A founding member of the critically acclaimed ARTARIA STRING QUARTET and a 2004 McKnight Fellow, violinist  Nancy Oliveros has performed at renowned venues in New York, Boston, Atlanta, Cleveland, Philadelphia, Chicago, and throughout the United States and Europe. She is a multi-year recipient of grants from the National Endowment for the Arts, Chamber Music America, and the Heartland Fund for performance and educational outreach projects. She has appeared with members of the Boston Symphony Orchestra, Boston Pops, Juilliard and Cleveland Quartets, and performed in Boston with the Pops "Cameo", Ballet, Opera and Pro Arte Chamber Orchestras. Prior to co-founding Stringwood, a unique summer chamber music program, she was an Artist/Teacher in Residence at the world-renowned Tanglewood Institute. With the ASQ, other festival performances include Banff, Hampden-Sydney, and the L'Epau Festival in France. She was awarded past fellowships to Aspen, Kneisel Hall, the Florida Festival, and Brevard. Nancy was a graduate teaching assistant at The Florida State University, and Boston University where she received a Director's Award for post-graduate violin and chamber music studies with Roman Totenberg, Eugene Lehner, Raphael Hillyer, and the Muir Quartet. Further studies in chamber music were mentored by members of the Budapest, Emerson, Cleveland, LaSalle, and Colorado Quartets. Major violin teachers include Roman Totenberg, Gerardo Ribeiro, Karen Clarke and Robert Gerle. She has served on the faculty at Carleton College and Viterbo University. Nancy resides in St. Paul, Minnesota where she co-directs the Artaria Chamber Music School and maintains a private studio. She plays on a rare 1819 violin by Joseph Ceruti.

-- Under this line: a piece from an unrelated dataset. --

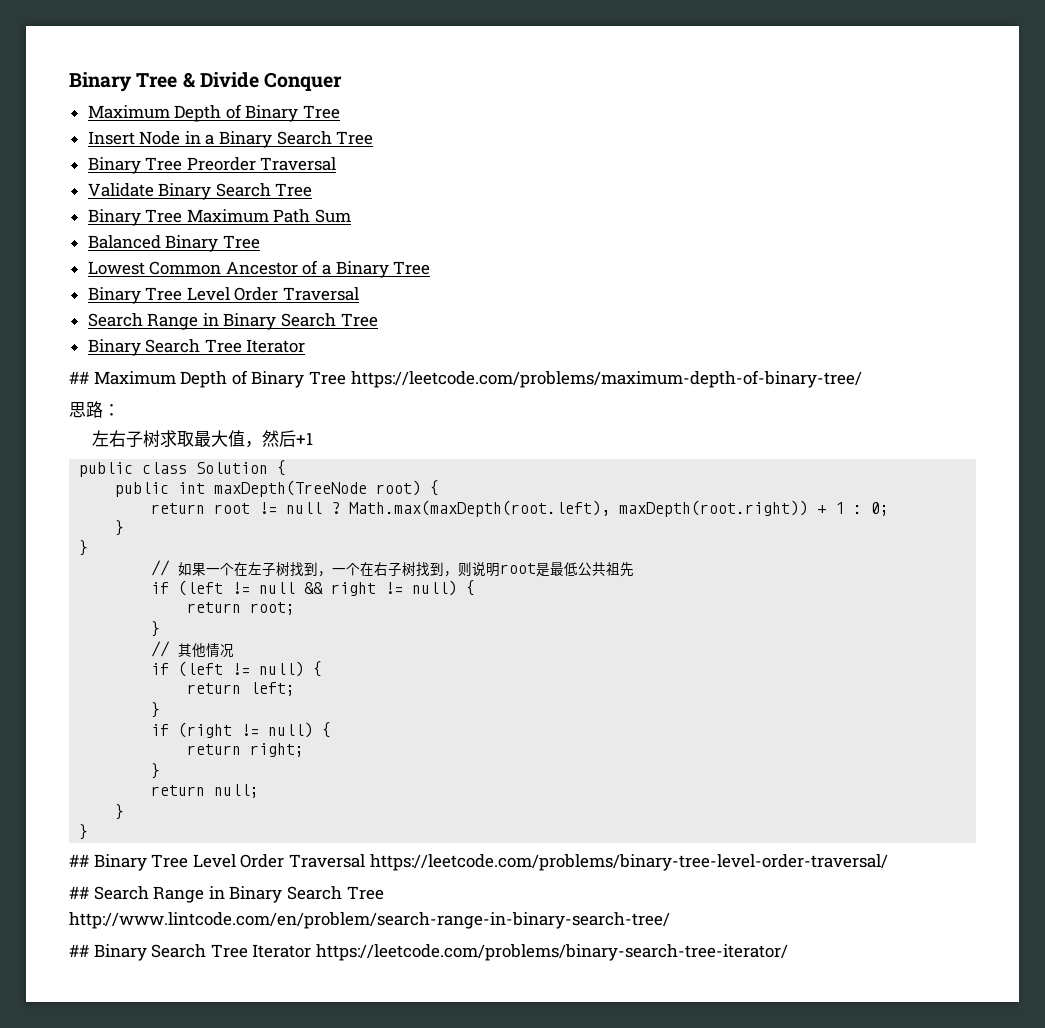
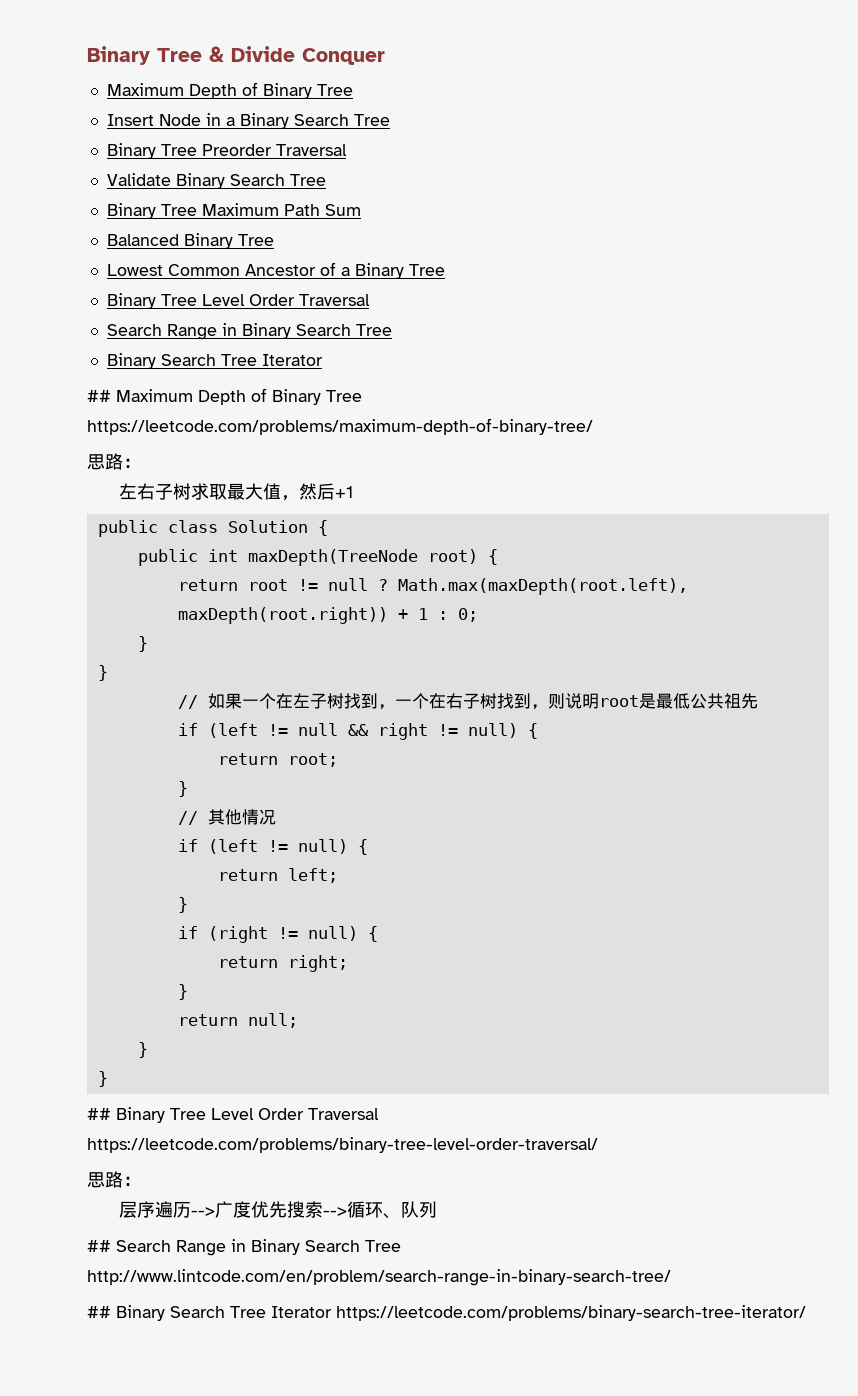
(888, 862) none -> [87,1171,141,1188] [118,1201,437,1219] // 思路： // 层序遍历-->广度优先搜索-->循环、队列

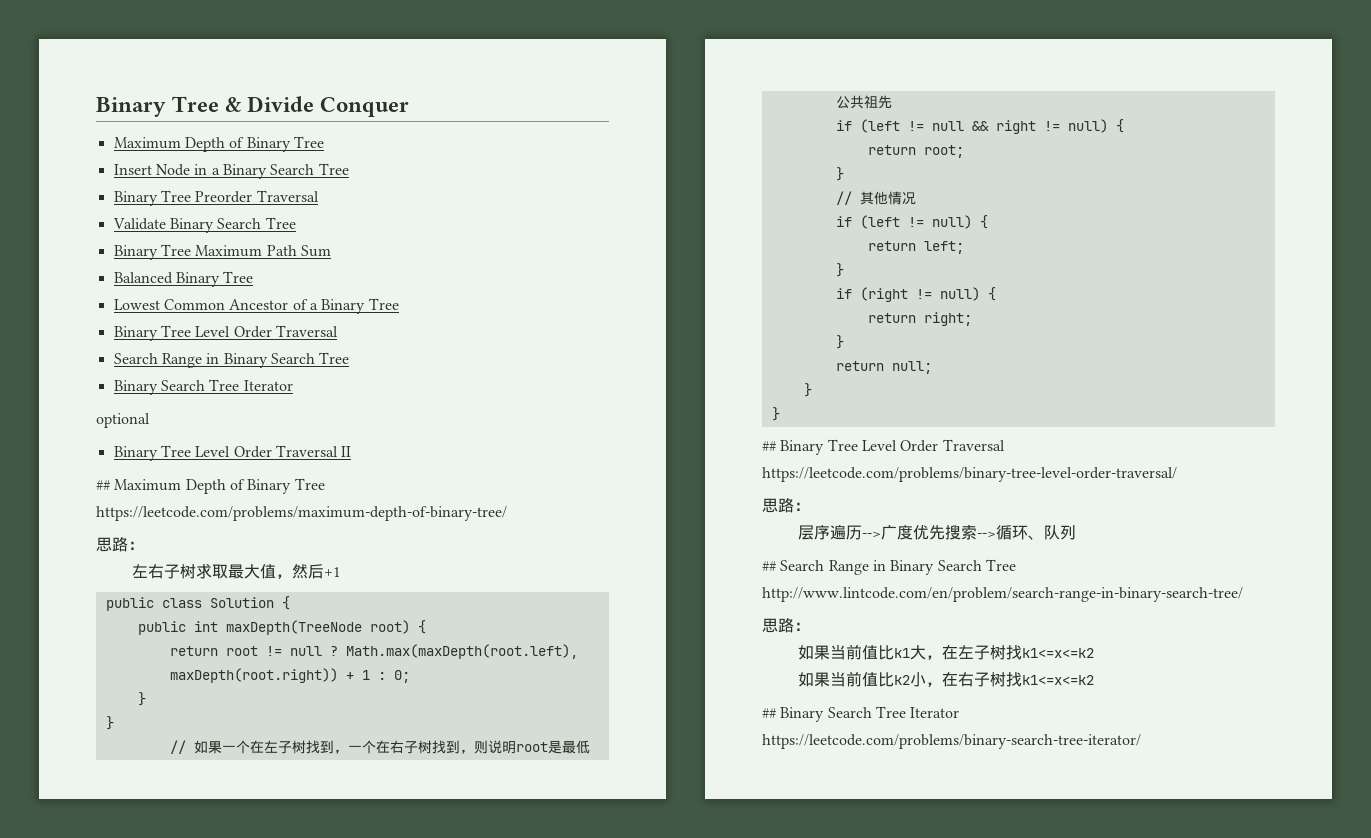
(323, 360) none -> [96,413,150,428] [113,445,352,461] // optional // Binary Tree Level Order Traversal II
(671, 1277) none -> [762,618,810,633] [797,644,1094,660] [797,671,1094,687] // 思路： // 如果当前值比k1大，在左子树找k1<=x<=k2 // 如果当前值比k2小，在右子树找k1<=x<=k2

A native of Minnesota,  Violist Annalee Wolf received her undergraduate degree from St. Olaf College. After completing her Master of Music degree at the North Carolina School of the Arts, she earned a Premier Prix in viola performance from the Royal Conservatory in Brussels, and subsequently studied chamber music and the humanities at the European Mozart Academy. She has performed with the North Carolina, Greensboro, Charleston, and Savannah Symphonies, as well as the European Philharmonic Orchestra. As a chamber musician, Annalee has participated in numerous national and international festivals, including the Quartet Program, the Winter Institute for String Quartets, the Kneisel Hall, Hampden-Sydney, Brandeis, Domaine Forget (Quebec) festivals, and the Cours International de Musique in Morges, Switzerland. She has frequently performed as guest artist with the West End Chamber Ensemble and the Ciompi String Quartet, and in 1995 appeared as soloist at the Eduard Tubin Music Festival in Tallinn, Estonia. Other European appearances have included concerts in Rome, Warsaw, Brussels, Budapest, Prague, Bulgaria, Croatia, and a performance for the president of Romania at his palace in Bucharest. Annalee has taught viola and chamber music at the North Carolina School of the Arts and the University of North Carolina at Chapel Hill. She has been a student of Roland Vamos, Toby Appel, and Ervin Schiffer, and has studied chamber music with members of the Juilliard, Takacs, Mendelssohn, Lydian, and Haydn String Quartets.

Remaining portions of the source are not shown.